■ Data provided ■
-=-=-

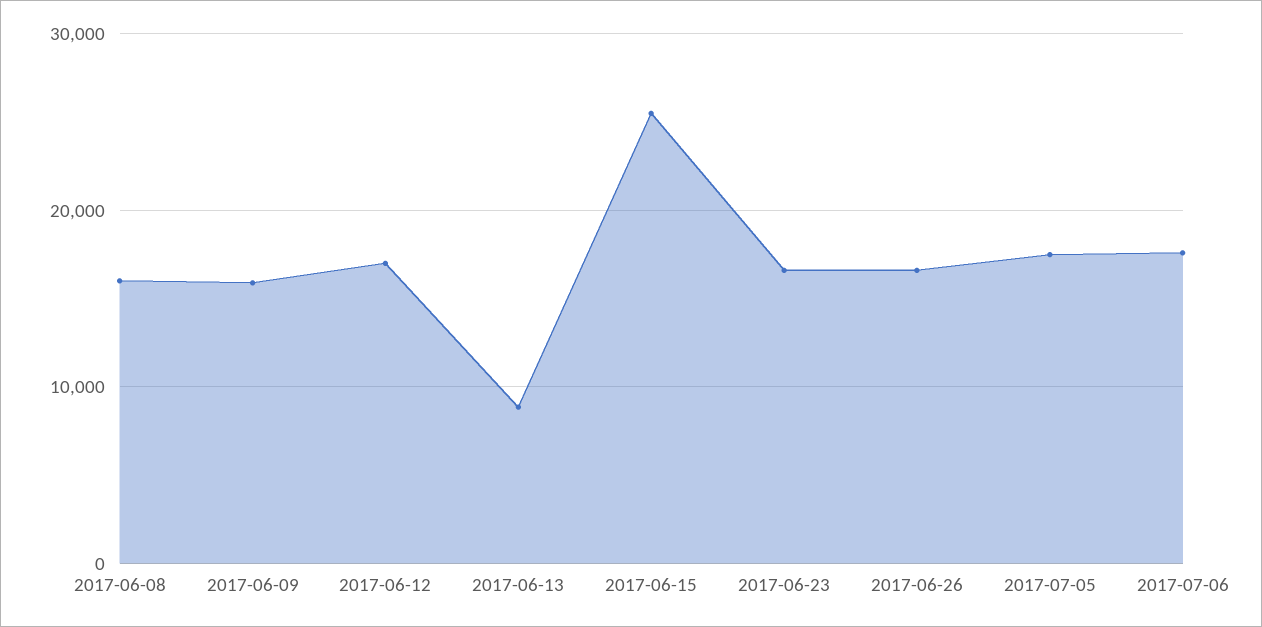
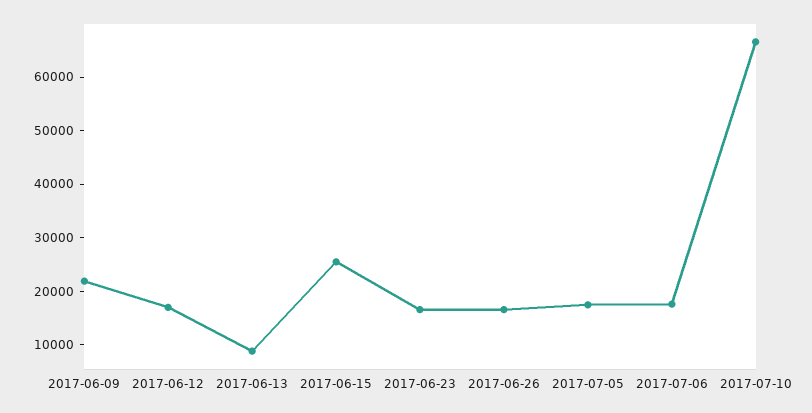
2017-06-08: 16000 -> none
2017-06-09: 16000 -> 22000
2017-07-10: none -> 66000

-=-=-

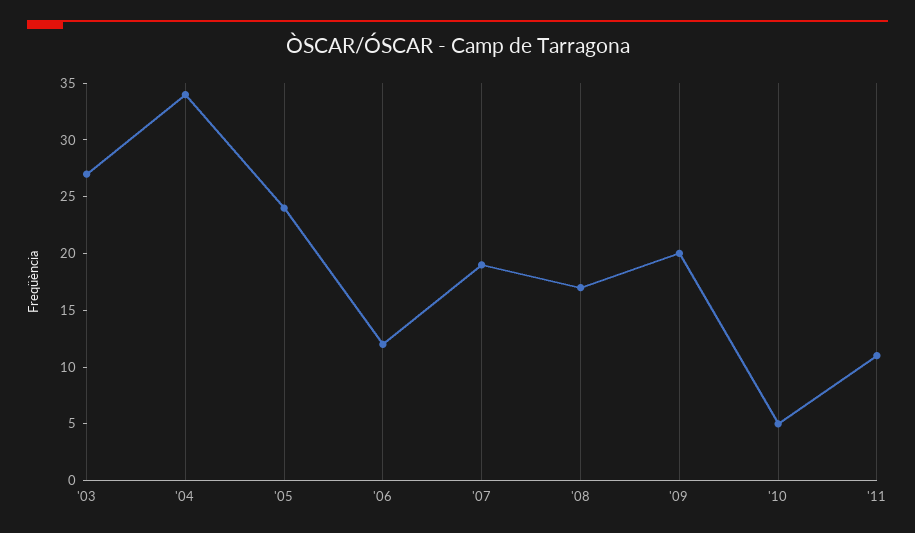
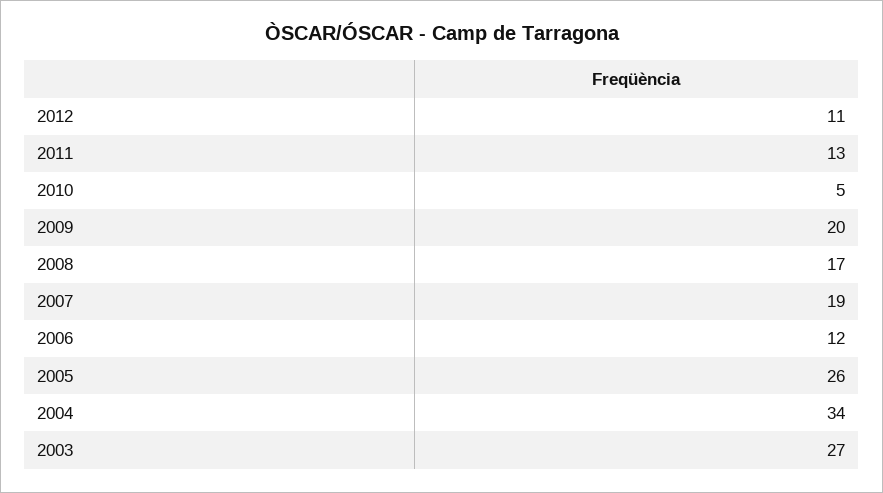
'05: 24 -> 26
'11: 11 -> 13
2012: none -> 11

-=-=-

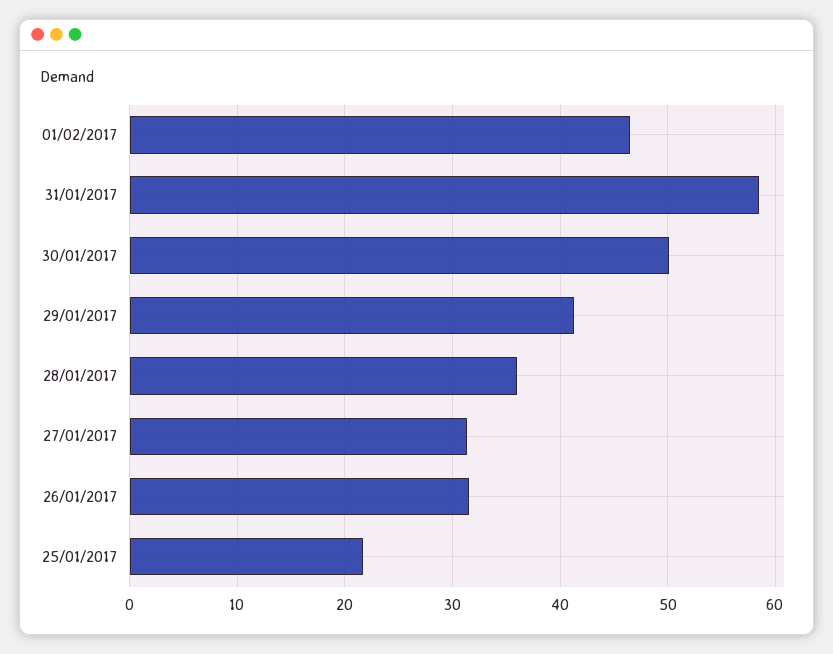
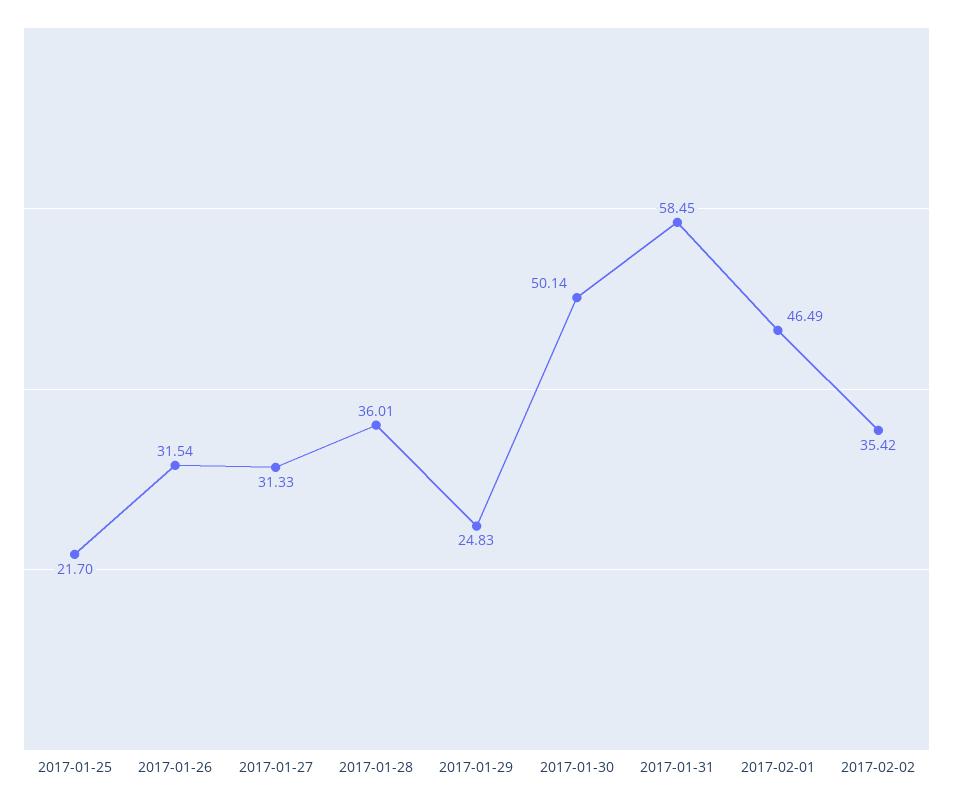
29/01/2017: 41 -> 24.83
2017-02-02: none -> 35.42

-=-=-

■ What you need to do ■
Going down the listing above, begin printing at the line with "2017-06-08: 16000 -> none" and finish with the line with "2017-07-10: none -> 66000", exactly as they appear.

■ Exercise answer ■
2017-06-08: 16000 -> none
2017-06-09: 16000 -> 22000
2017-07-10: none -> 66000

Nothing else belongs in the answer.